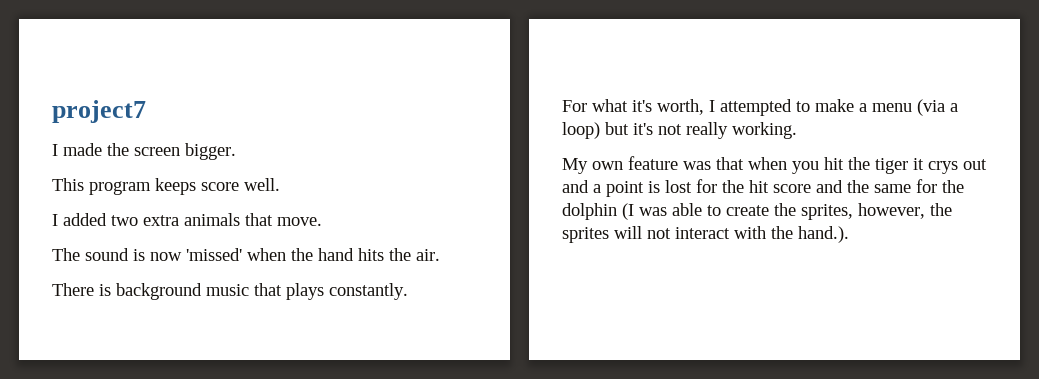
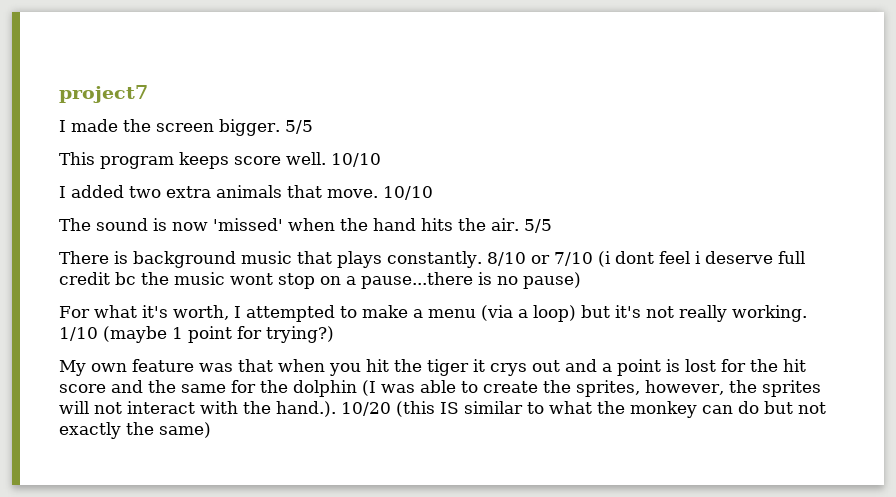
(236, 151) none -> [284,120,313,134] 5/5
(280, 184) none -> [331,153,381,167] 10/10
(322, 221) none -> [383,186,433,200] 10/10
(440, 255) none -> [523,219,552,233] 5/5
(408, 291) none -> [486,251,805,267] [59,272,581,289] 8/10 or 7/10 (i dont feel i deserve full credit bc the music wont stop on a pause...there is no pause)
(797, 130) none -> [59,326,334,343] 1/10 (maybe 1 point for trying?)
(849, 234) none -> [341,401,826,418] [59,422,211,439] 10/20 (this IS similar to what the monkey can do but not exactly the same)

* _ASSIGNED TASK_
The answer must be the full listing, restated word for word, with no pictures in it.

* _RESULT_
(236, 151) none -> [284,120,313,134] 5/5
(280, 184) none -> [331,153,381,167] 10/10
(322, 221) none -> [383,186,433,200] 10/10
(440, 255) none -> [523,219,552,233] 5/5
(408, 291) none -> [486,251,805,267] [59,272,581,289] 8/10 or 7/10 (i dont feel i deserve full credit bc the music wont stop on a pause...there is no pause)
(797, 130) none -> [59,326,334,343] 1/10 (maybe 1 point for trying?)
(849, 234) none -> [341,401,826,418] [59,422,211,439] 10/20 (this IS similar to what the monkey can do but not exactly the same)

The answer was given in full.